With regards to tests, my hubby had his sperm tested (fast and apparantly 50% more than average - so im the dud one!) and we both had chromosomes tested. I had the clotting, hormones and thyroid too. And the scan. I am interested in the NK idea, it wasnt something that the consultant was keen on, his words were "It would be like counting the number of pigeons in trafalgar square and using that to try and accurately say how many pigeons were in the whole of London" he also said the numbers of the cells change all the time. I think hes a speciallist in womb abnormalities and has performed a whole host of corrective ops and didnt seem to be very conducive of anything else. I wasnt very impressed to be honest, he walked in, didnt introduce himself, no handshake - yawned at one point and looked at the clock twice!
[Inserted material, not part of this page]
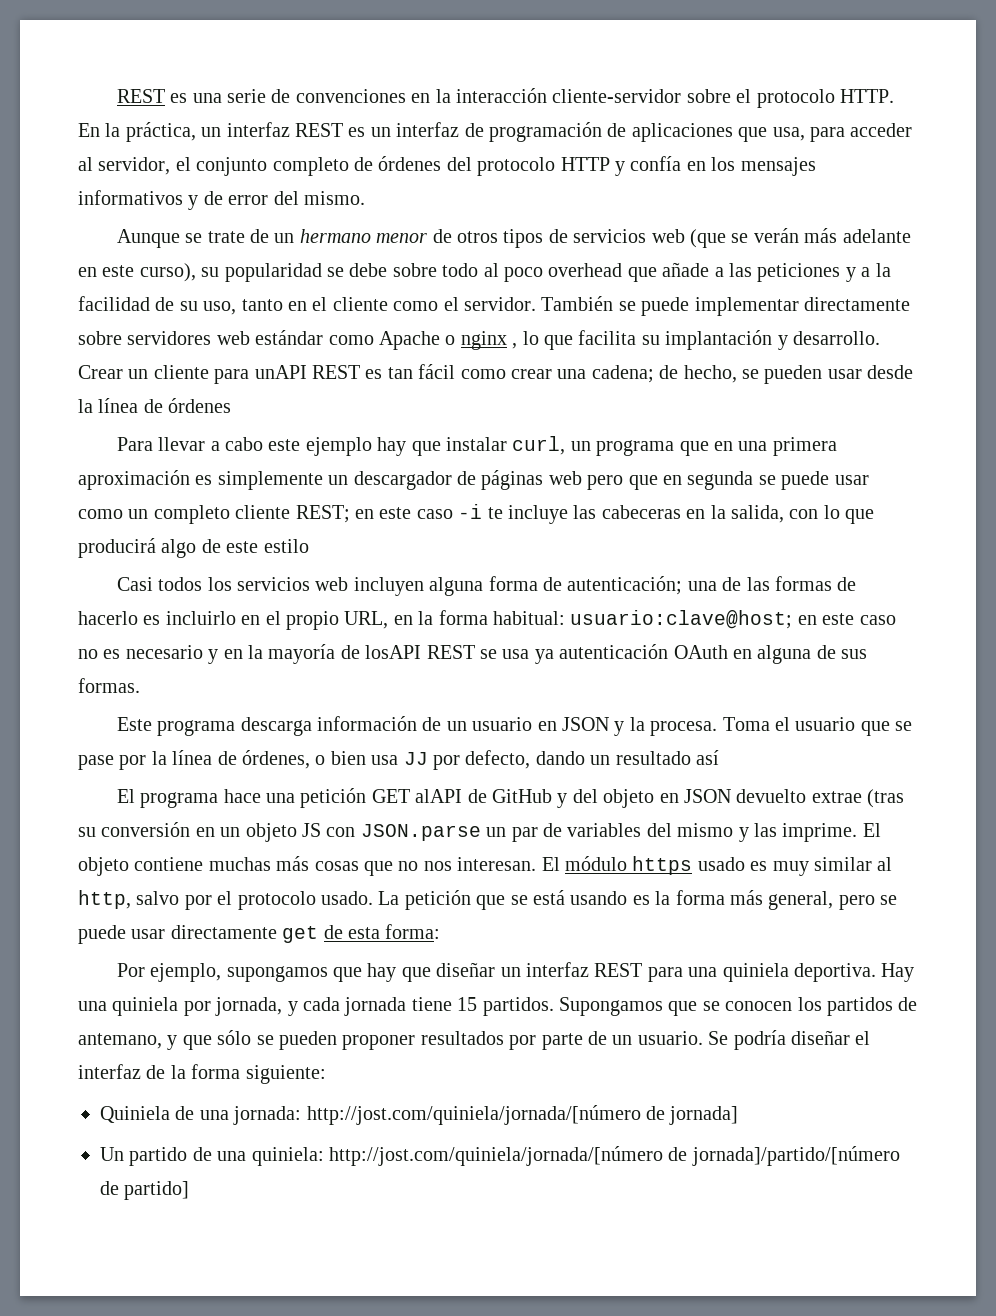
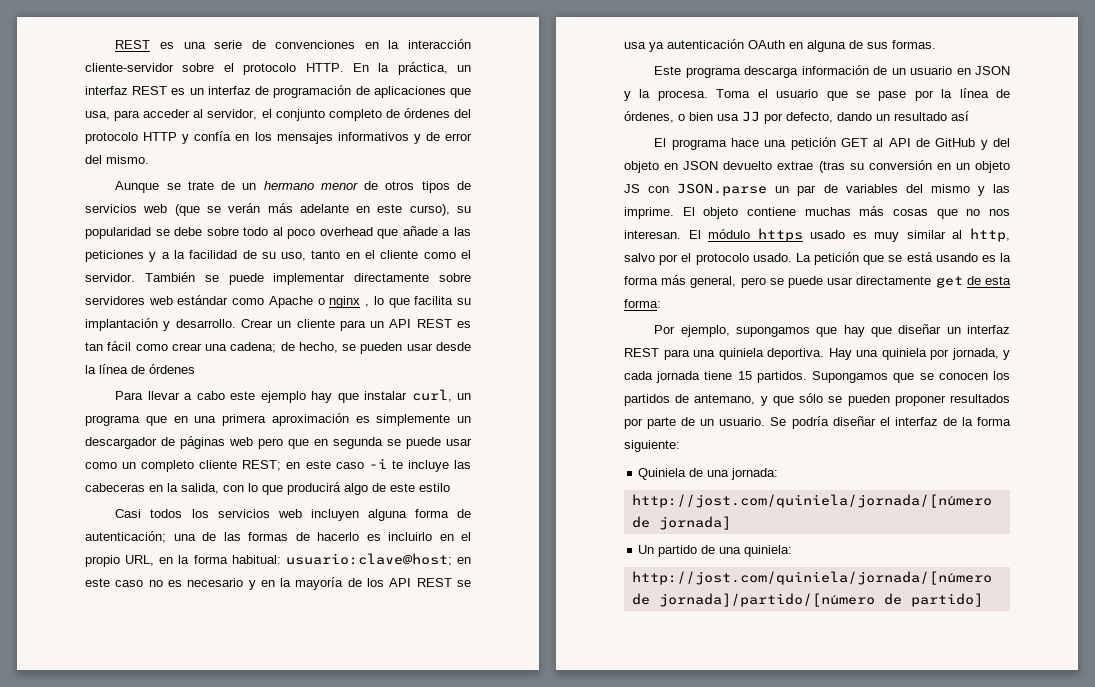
[254,365,307,379] unAPI -> [370,319,412,328] un API
[365,645,422,659] losAPI -> [367,578,412,587] los API
[415,789,463,803] alAPI -> [873,138,911,147] al API
(302, 1115) none -> (779, 474) //
(324, 1156) none -> (793, 551) //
He was an hour behind but that wasnt my fault, i'd have rather felt that i wasnt under a time constraint.

ourdaywillcome1983 · 04/12/2014 14:56

And congrats longestlurkerever its so comforting to know that there are another 11 people too. I am glad i joined this thread.
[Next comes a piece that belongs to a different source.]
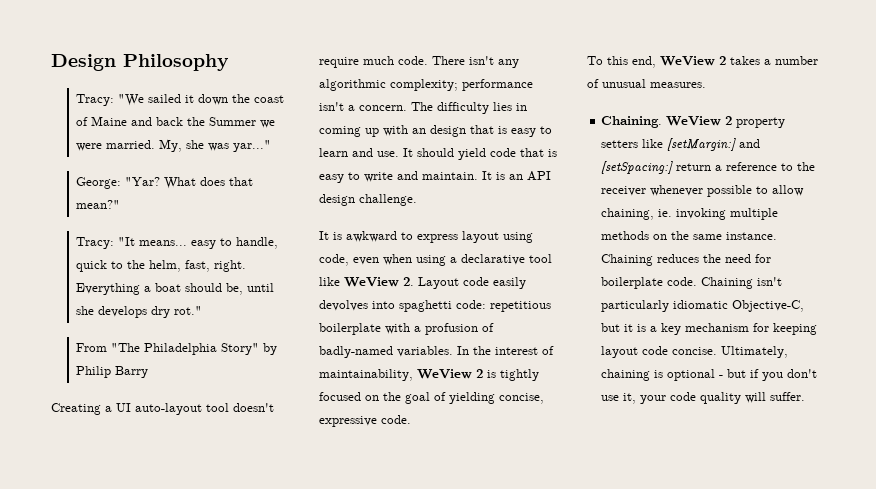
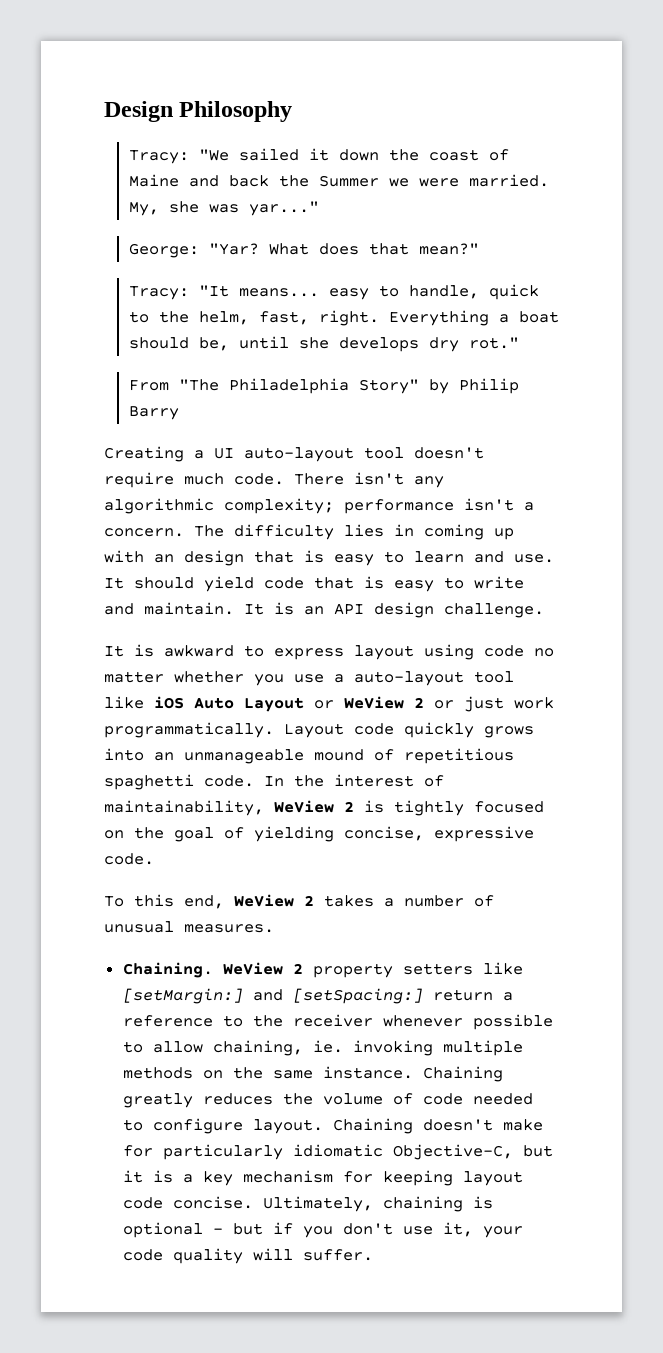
[319,254,552,266] [319,277,526,289] [319,300,551,312] [319,323,494,335] [319,346,453,358] code, even when using a declarative tool like WeView 2. Layout code easily devolves into spaghetti code: repetitious boilerplate with a profusion of badly-named variables. -> [484,645,554,657] [104,671,514,686] [104,696,554,712] [104,722,534,738] [104,748,514,764] [104,774,254,790] code no matter whether you use a auto-layout tool like iOS Auto Layout or WeView 2 or just work programmatically. Layout code quickly grows into an unmanageable mound of repetitious spaghetti code.
(654, 260) none -> [122,1093,193,1108] greatly
[725,254,772,263] [601,277,783,289] need for boilerplate code. Chaining isn't -> [322,1093,533,1105] [122,1118,543,1134] [122,1145,153,1157] volume of code needed to configure layout. Chaining doesn't make for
longestlurkerever · 04/12/2014 14:57

Welcome sasha. I am sorry for your losses, and the circumstances in which they arose. Mmcs are awful. The nhs don't normally refer you to the recurrent miscarriage clinic after 2 miscarriages (which is hugely frustrating but reflects the fact your odds of a successful pregnancy next time are very good) but it's worth pushing for what you can as gps can order some basix testing and some sympathetic gps are willing to refer sooner if there are other factors, which your suspected molar pregnancy may count as.
I recognise a lot of myself in what you write. I am one of quite a few on the thread ttc dc2. I am pregnant again and have come to terms with the bigger than planned age gap and am even looking forward to some of the positives (dd will be nearly 4) but it is only since I have started to believe this one might actually work out that I have been able to adopt this attitude.
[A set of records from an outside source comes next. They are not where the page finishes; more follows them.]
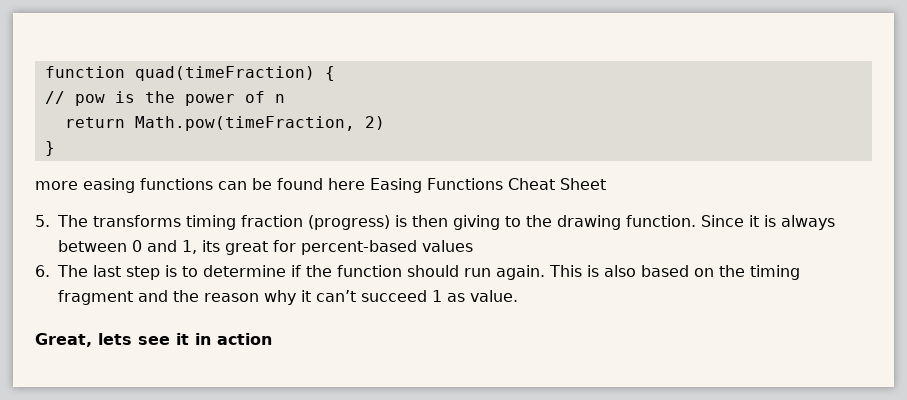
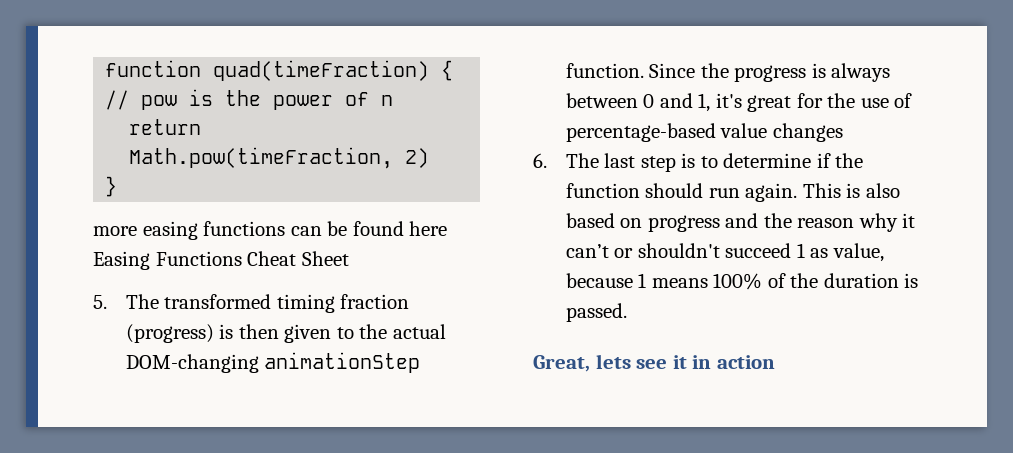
[93,215,181,227] transforms -> [164,294,272,309] transformed
[453,215,500,230] giving -> [284,324,332,343] given
[557,215,759,230] drawing function. Since it -> [392,324,446,339] [125,352,421,373] [565,63,807,82] actual DOM-changing animationStep function. Since the progress
[202,240,220,252] its -> [715,93,742,108] it's
[301,240,473,255] percent-based values -> [827,93,913,108] [565,123,843,142] the use of percentage-based value changes
[719,265,800,280] [58,290,133,305] the timing fragment -> [647,215,720,232] progress
(356, 296) none -> [614,243,720,258] or shouldn't
[470,290,518,302] value. -> [832,243,884,262] [565,273,919,290] [565,303,627,322] value, because 1 means 100% of the duration is passed.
sizethree · 04/12/2014 15:33

ourday your SIL sounds like a right pain in the arse. Sorry she's being so insensitive. I'm hoping her heart is in the right place but the clumsiness and sucking up to your MIL sounds infuriating.
My sisters have 4 children between them but my husbands family are still waiting for their much anticipated grandchild. And after 3 miscarriages it's getting more and more uncomfortable to see them as I feel I'm failing them too. But enough gloom and doom already!
So I just got my appointment through from the Recurrent Miscarriage Clinic. It's not til blooming middle if March! Which is. 16 week wait from when my 3rd miscarriage was diagnosed. That's A QUARTER OF A YEAR! Is that standard waiting list time? It's just that it's an awfully long time for no progress at all and it sucks.
Hello to the newbies and so sorry you're here. But in the worst of times it's the best place to be!
Hello to everyone else abc thanks for all the information. I'm not up to speed with everyone's name and history yet (and impossible to scroll much on tiny phone screen) but I am thankful to be in such good company.